▶ **YOUR GOAL**:
Read the records below. Copy each line where the string "Cucumbers" occurs.

:: RECORDED INFORMATION ::

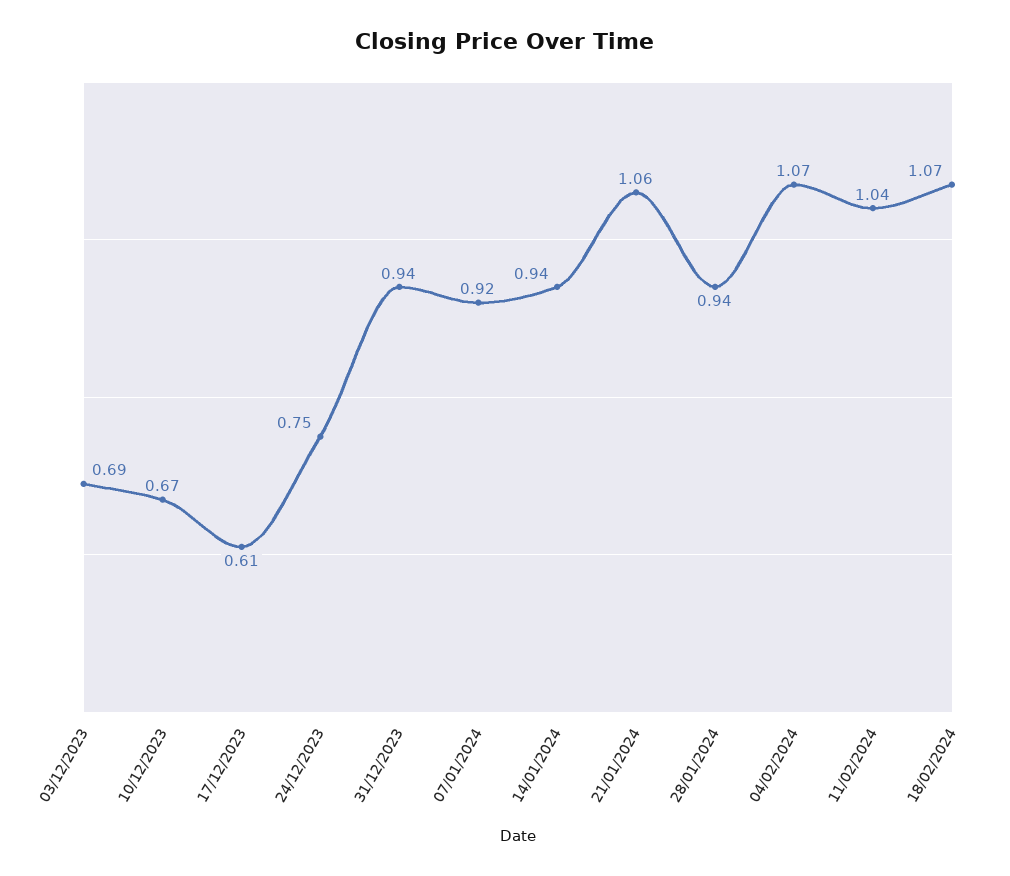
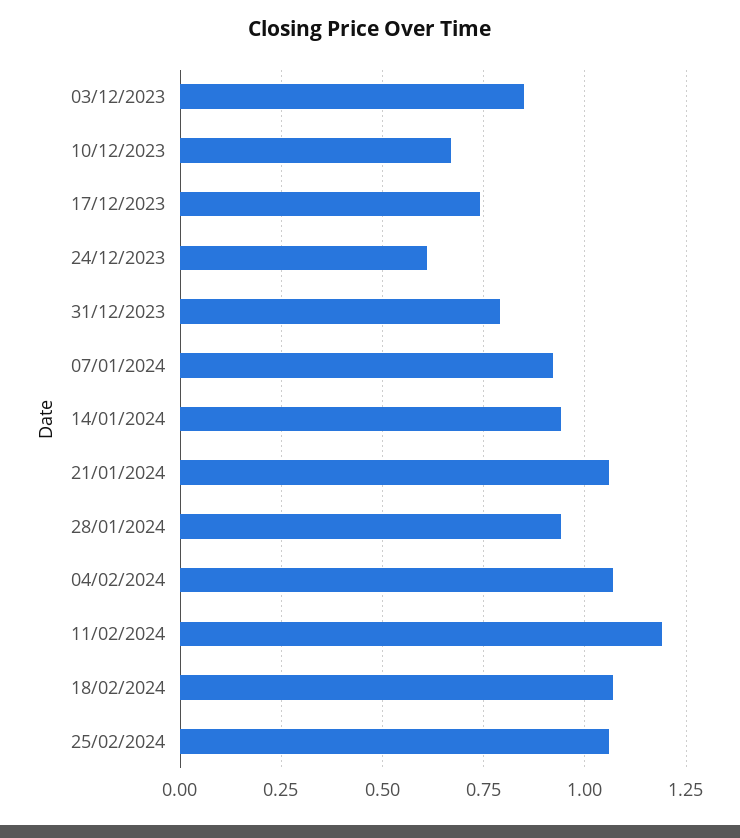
03/12/2023: 0.69 -> 0.85
17/12/2023: 0.61 -> 0.75
24/12/2023: 0.75 -> 0.6
31/12/2023: 0.94 -> 0.8
11/02/2024: 1.04 -> 1.2
25/02/2024: none -> 1.05

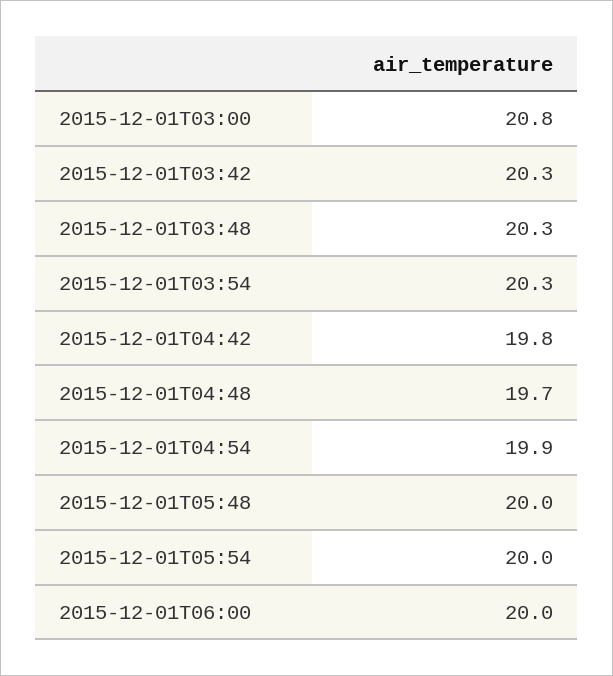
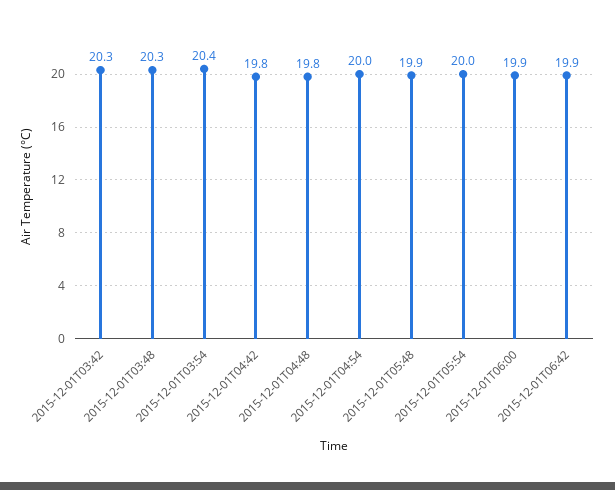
2015-12-01T03:00: 20.8 -> none
2015-12-01T03:54: 20.3 -> 20.4
2015-12-01T04:48: 19.7 -> 19.8
2015-12-01T04:54: 19.9 -> 20
2015-12-01T05:48: 20 -> 19.9
2015-12-01T06:00: 20 -> 19.9
2015-12-01T06:42: none -> 19.9

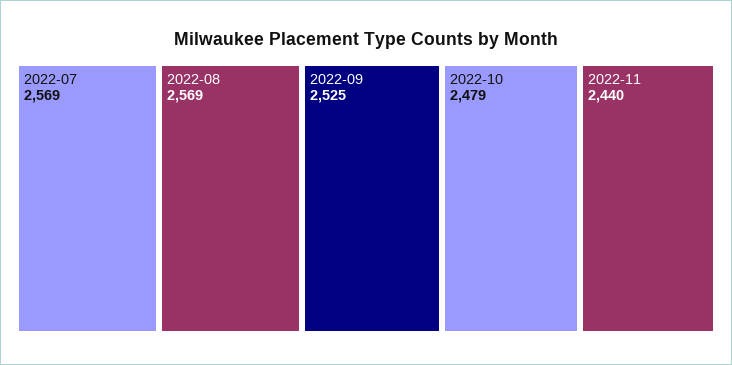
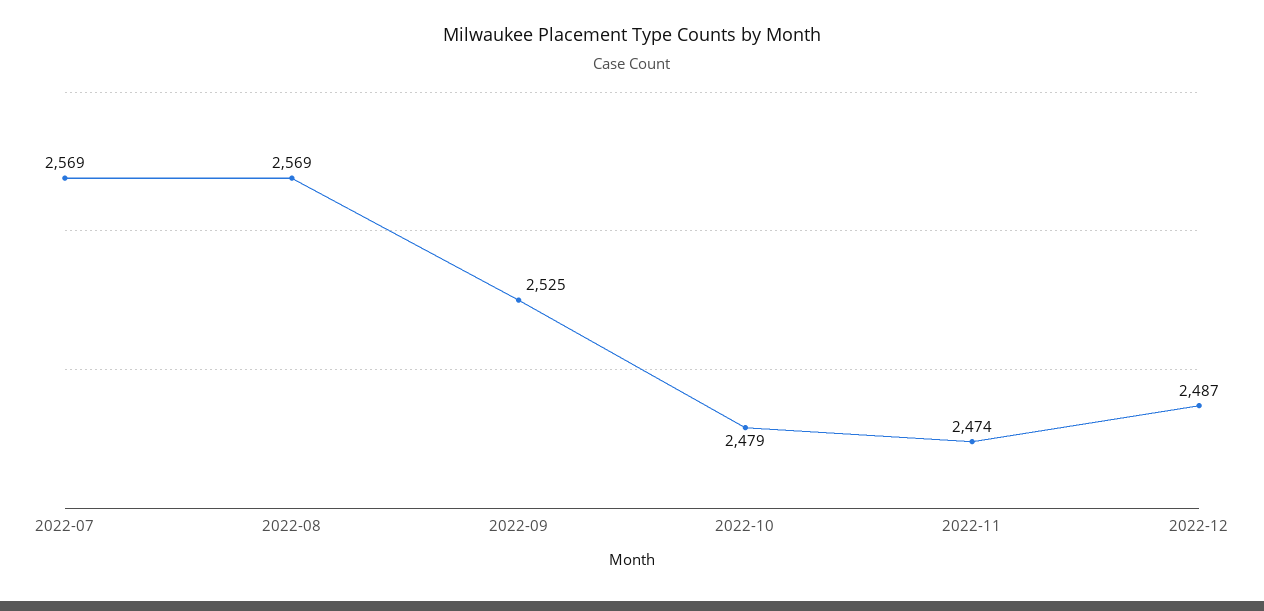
2022-11: 2440 -> 2474
2022-12: none -> 2487

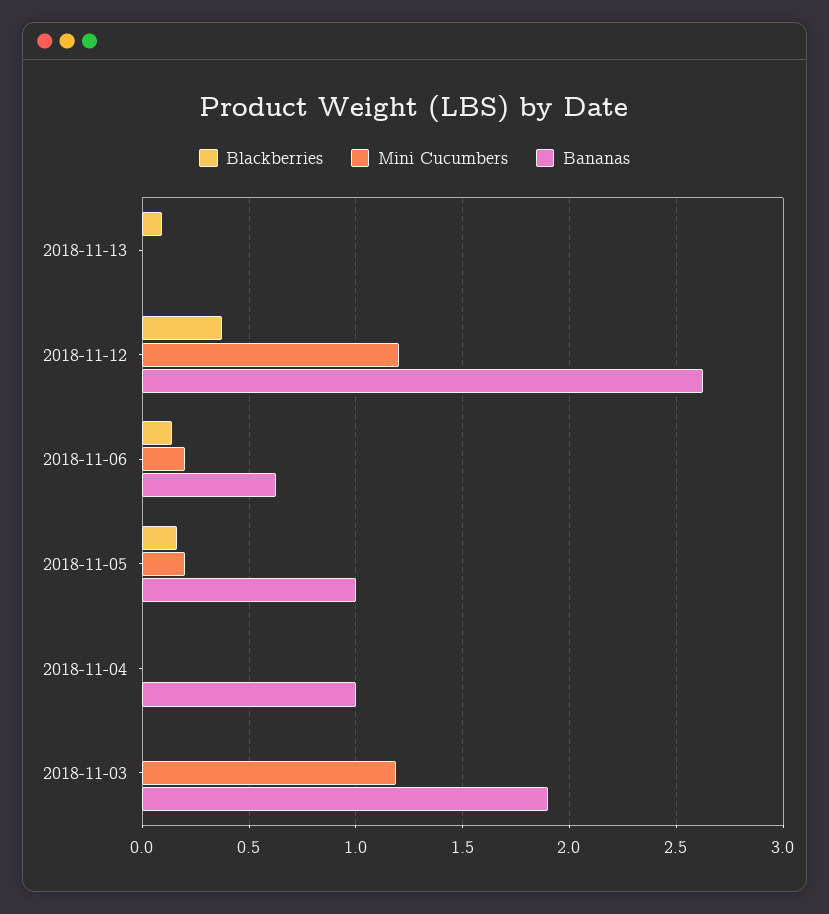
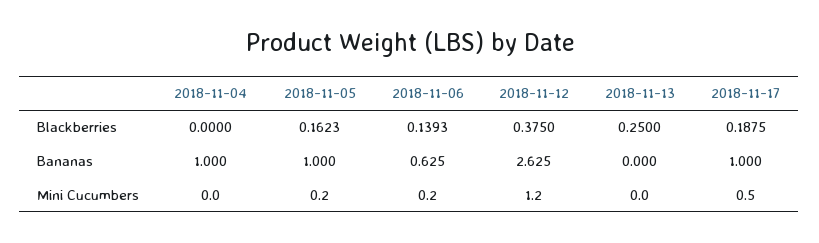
Blackberries, 2018-11-13: 0.1 -> 0.25
Blackberries, 2018-11-03: 0 -> none
Mini Cucumbers, 2018-11-03: 1.2 -> none
Bananas, 2018-11-03: 1.9 -> none
Blackberries, 2018-11-17: none -> 0.1875
Bananas, 2018-11-17: none -> 1
Mini Cucumbers, 2018-11-17: none -> 0.5

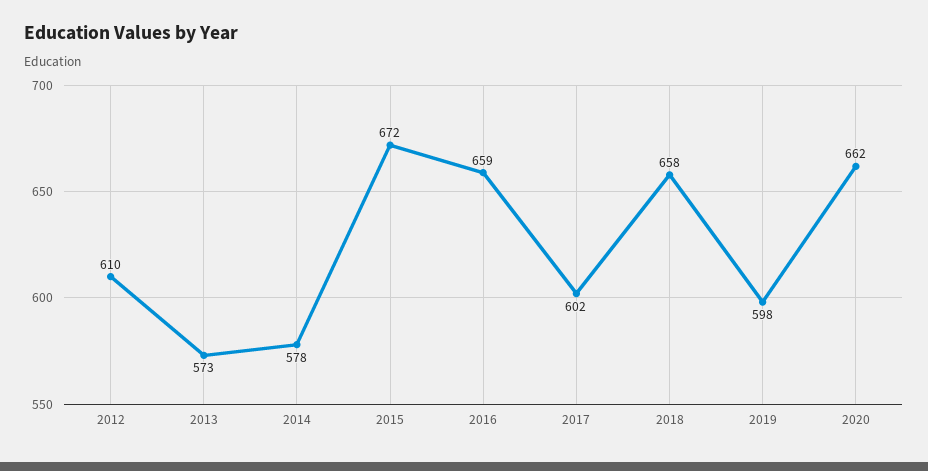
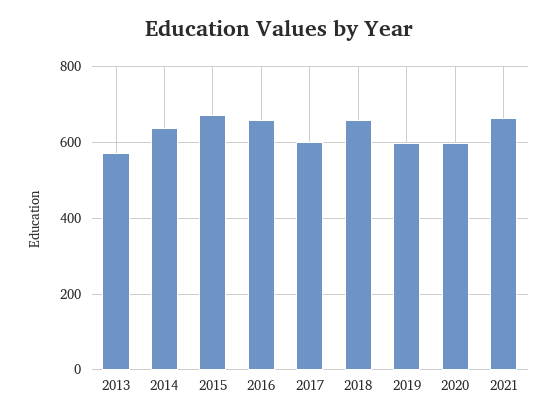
2012: 610 -> none
2014: 578 -> 640
2020: 662 -> 600
2021: none -> 660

:::

▶ **PROBLEM SOLUTION**:
Mini Cucumbers, 2018-11-03: 1.2 -> none
Mini Cucumbers, 2018-11-17: none -> 0.5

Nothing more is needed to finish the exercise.